On particularly cold days in Chicago, there are brief moments when it’s like the city has no smell. You tilt your face up toward the winter sun, inhale and there’s just nothing. If an animator wanted to render the phenomenon, they could do so with a few wafting coils of scent — the kind that appear in Looney Tunes cartoons, curling out of oven doors and perfume shops — being absolutely throttled by freezing gusts of wind.

That, of course, isn’t reality, as I was reminded on a recent Friday. I was walking home from the library and had just turned down a particularly windy corridor when I was hit by the overwhelming, malty smell of beer. Quickly, that was followed by the sweet, gentle fishiness of flaky white fish. I had stumbled onto a family’s Lenten fish fry.
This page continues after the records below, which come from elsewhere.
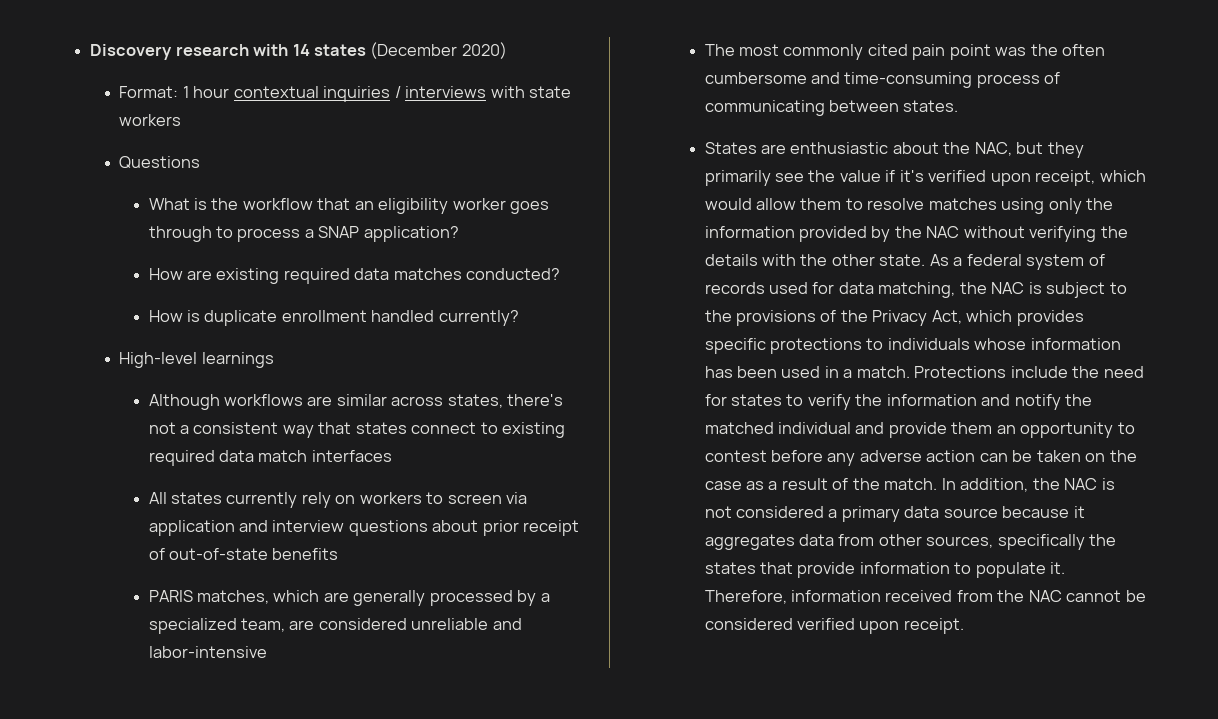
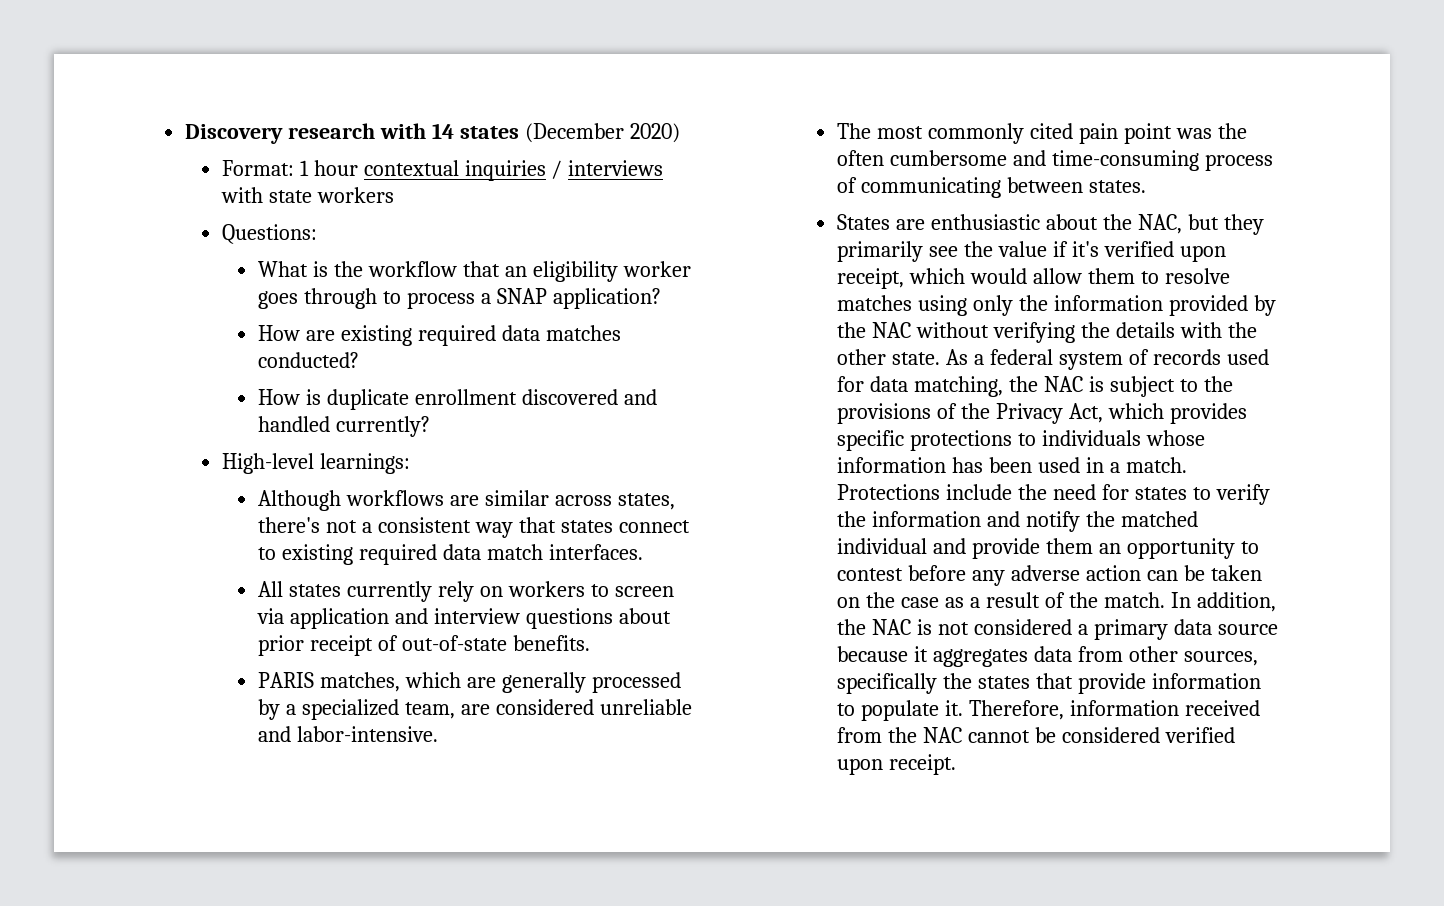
[119,156,201,168] Questions -> [221,224,317,244] Questions:
(367, 316) none -> [522,389,657,405] discovered and
[201,352,274,368] learnings -> [319,453,410,474] learnings:
[311,450,392,462] interfaces -> [548,544,643,560] interfaces.
[272,548,339,560] benefits -> [513,635,591,651] benefits.
[148,646,267,658] labor-intensive -> [297,726,439,742] labor-intensive.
Behind a chain link fence, stocky men in Chicago Bears sweatshirts clustered around a hissing backyard deep fryer, while a woman standing at the side door shouted at a gaggle of kids playing nearby to be careful.

I took another inhale, and though it was quickly getting dark, if I closed my eyes, I could clearly see a paper plate topped with a shatteringly crisp piece of beer-battered cod, cradled by a piece of pillowy white bread and accompanied by a little paper condiment cup of tartar sauce. It was a meal I had eaten many, many times, but I was still delighted at the way my brain’s synapses connected the familiar smell to a taste memory banked somewhere in the recesses of my mind.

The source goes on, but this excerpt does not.